Otherwise maybe ProcessContexts could update two variables in the device, that would indicate whether some voices are playing and if some effects are active.

Thanks

@kcat
Copy link
Owner

kcat commented Sep 10, 2024

CPU Usage Details:

As mentioned, on an iPhone 15 Pro, I'm seeing:

With compilation optimizations:

* 6% CPU usage when no sources are playing.

* 15% CPU usage when a sound is playing.

Without optimizations:

* 21% CPU usage when no sources are playing.

* 50% CPU usage when a sound is playing.

The iPhone 15 Pro is highly performant (scoring 2896 in single-core and 7193 in multi-core on Geekbench), which is why I was surprised to see 6% CPU usage even when no sources are playing. However, I thought that HRTF calculation was quite intensive, so the 6% CPU usage doesn't surprise me if 4 channels are being processed all the time.
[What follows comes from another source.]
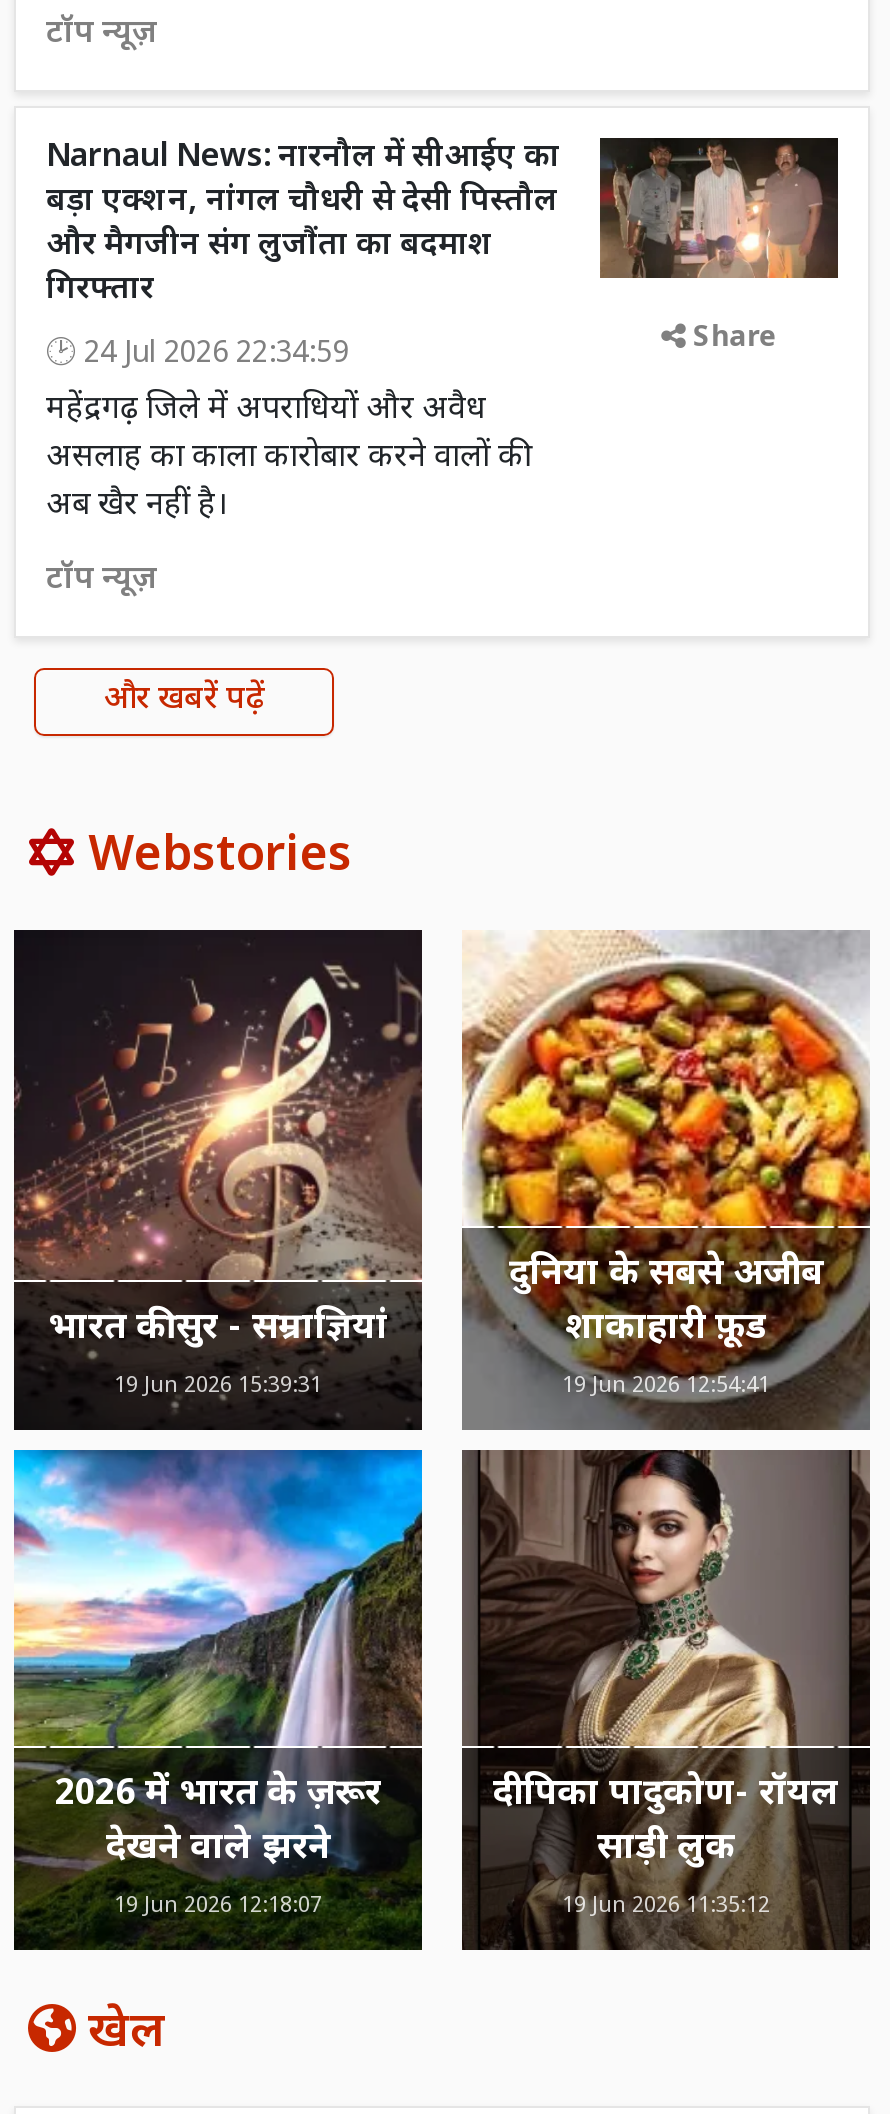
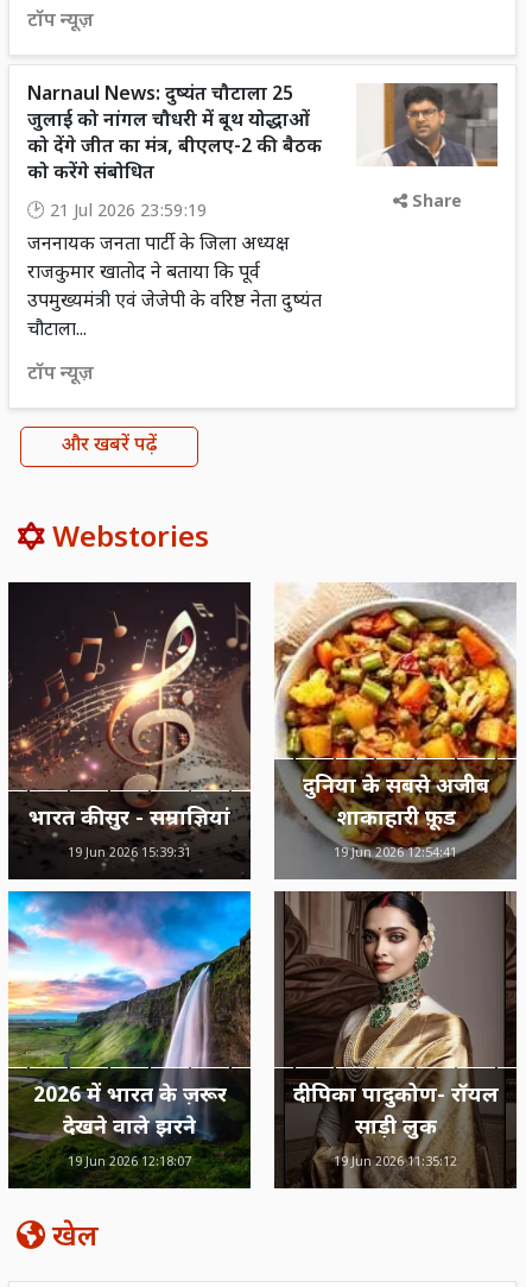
[46,136,838,312] [image] | Narnaul News: नारनौल में सीआईए का | बड़ा एक्शन, नांगल चौधरी से देसी पिस्तौल | और मैगजीन संग लुजौंता का बदमाश | गिरफ्तार -> [27,82,499,187] [image] | Narnaul News: दुष्यंत चौटाला 25 | जुलाई को नांगल चौधरी में बूथ योद्धाओं | को देंगे जीत का मंत्र, बीएलए-2 की बैठक | को करेंगे संबोधित
[46,336,532,528] 24 Jul 2026 22:34:59 | महेंद्रगढ़ जिले में अपराधियों और अवैध | असलाह का काला कारोबार करने वालों की | अब खैर नहीं है। -> [27,201,322,343] 21 Jul 2026 23:59:19 | जननायक जनता पार्टी के जिला अध्यक्ष | राजकुमार खातोद ने बताया कि पूर्व | उपमुख्यमंत्री एवं जेजेपी के वरिष्ठ नेता दुष्यंत | चौटाला...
For reference, HRTF could work with multiple sources on a single-core 1 ~ 1.5GHz desktop CPU (or at least it could, there hasn't been significant changes to the core mixer that should add significant CPU drain as far as HRTF is concerned). The 9% increase for a single source, when it's a 6% baseline with just the post-processor is far higher than I expected. It might be a little more sensible if it's a stereo source, then it's effectively doing HRTF on two channels (the left and right source buffer channels are mixed independently) so one source channel would be adding about 4.5%, but that still seems a bit high.

Was NEON detected at build and runtime? What version/commit of OpenAL Soft are you using?

Question about HRTF:

You mentioned that HRTF is applied to a 4-channel mix. Could you explain me how it works ? My understanding was that HRTF would apply to two channels (left and right) per source, with mixing happening at the end.

For each source buffer channel (1 for a mono source buffer, 2 for a stereo source buffer, etc), HRTF is applied to one input channel and mixed to two output channels (one for the left ear/output, one for the right ear/output). The specific filter applied is dependent on the direction the sound is intended to come from.

However, not all sound comes directly from sources, such as effects, and not all source buffer formats have channels that can be defined in terms of a direction. The device also includes a B-Format mixing buffer for this extra audio; B-Format being a speaker-agnostic representation of 3D audio, using as few as 4 channels for full 3D audio. Effects and B-Format source buffer formats mix into that buffer using a plain summation mix rather than having HRTF filters applied to each directly. Instead, special HRTF filters are applied to these 4 channels after everything's mixed into them to get a binaural mix from it. This is what the post process does with HRTF enabled, applying HRTF to that B-Format mixing buffer in case anything's been mixed into it.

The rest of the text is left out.